▶ EXERCISE
Set down nothing except the lines starting at the one with "font-size:12px; line-height:16px; color:#111;" and ending at the final line of the material, each word for word.
Top of PROVIDED ENTRIES
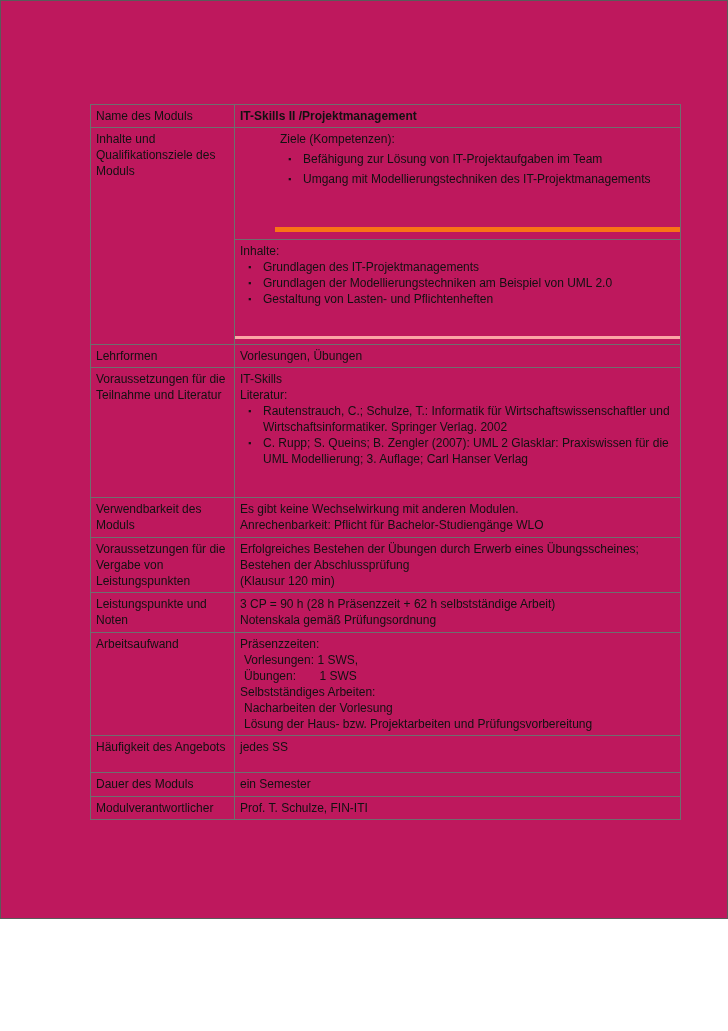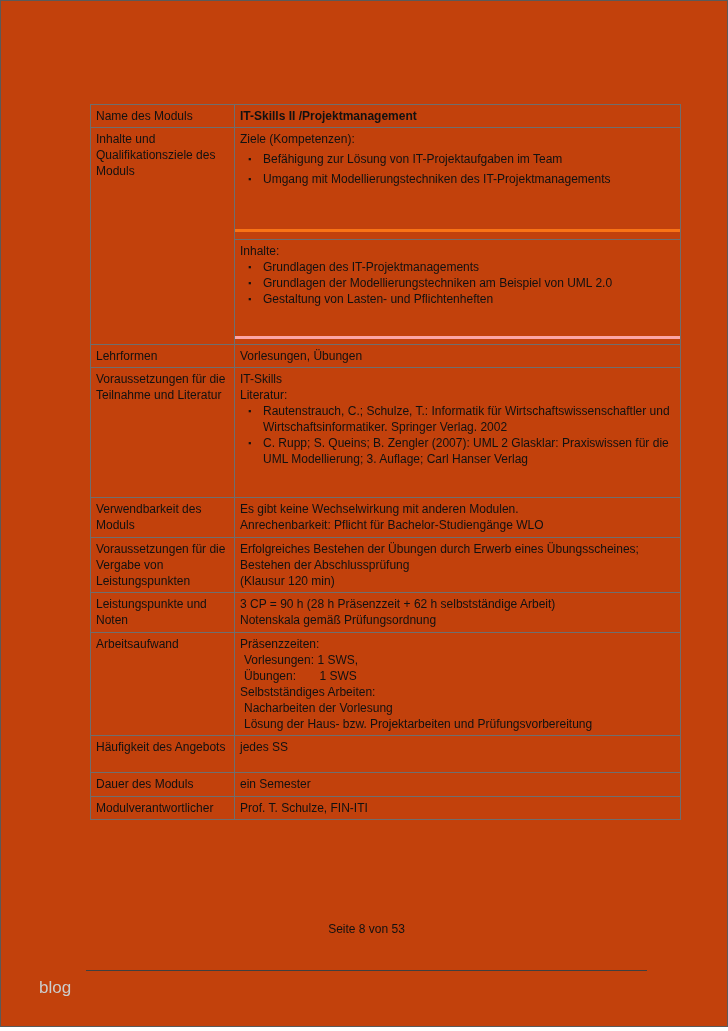--- a/index.html
+++ b/index.html
@@ -1,22 +1,22 @@
 <!DOCTYPE html>
 <html><head>
 <meta charset="utf-8">
 <style>
   * { box-sizing: border-box; }
   html,body { margin:0; padding:0; background:#ffffff; }
   body { font-family:"Liberation Sans", sans-serif; color:#111; }
 
   .page {
     position:relative;
-    width:728px; height:1027px;
-    background:#c2410c;
+    width:728px; height:919px;
+    background:#be185d;
     border:1px solid #5a5a5a;
     overflow:hidden;
   }
 
   .module-table {
     position:absolute; left:89px; top:103px;
     width:590px;
     border-collapse:collapse; table-layout:fixed;
     font-size:12px; line-height:16px; color:#111;
   }
@@ -39,21 +39,21 @@
   tr.r-verw   { height:40px;padding-left:19px; }
   tr.r-verg   { height:53px; }
   tr.r-leist  { height:40px; }
   tr.r-arb    { height:100px; }
   tr.r-haeuf  { height:37px; }
   tr.r-dauer  { height:24px; }
   tr.r-verant { height:23px; }
 
   
   .subbox { padding:3px 5px; }
-  .sb1 { height:104px; border-bottom:3px solid #f97316; }
+  .sb1 { height:104px; border-bottom:5px solid #f97316;margin-left:40px; }
   .subgap { height:7px; }
   .sb2 { height:100px; border-top:1px solid #6e6e6e; border-bottom:3px solid #fca5a5; }
 
   
   .li { display:flex; margin-left:8px; }
   .li .b { flex:0 0 15px; font-size:9px; line-height:16px; color:#111; }
   .li.sp { margin-top:4px; }
 
   .ind { margin-left:4px; }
Bottom of PROVIDED ENTRIES
▶ WRITTEN REPLY
     font-size:12px; line-height:16px; color:#111;
   }
@@ -39,21 +39,21 @@
   tr.r-verw   { height:40px;padding-left:19px; }
   tr.r-verg   { height:53px; }
   tr.r-leist  { height:40px; }
   tr.r-arb    { height:100px; }
   tr.r-haeuf  { height:37px; }
   tr.r-dauer  { height:24px; }
   tr.r-verant { height:23px; }
 
   
   .subbox { padding:3px 5px; }
-  .sb1 { height:104px; border-bottom:3px solid #f97316; }
+  .sb1 { height:104px; border-bottom:5px solid #f97316;margin-left:40px; }
   .subgap { height:7px; }
   .sb2 { height:100px; border-top:1px solid #6e6e6e; border-bottom:3px solid #fca5a5; }
 
   
   .li { display:flex; margin-left:8px; }
   .li .b { flex:0 0 15px; font-size:9px; line-height:16px; color:#111; }
   .li.sp { margin-top:4px; }
 
   .ind { margin-left:4px; }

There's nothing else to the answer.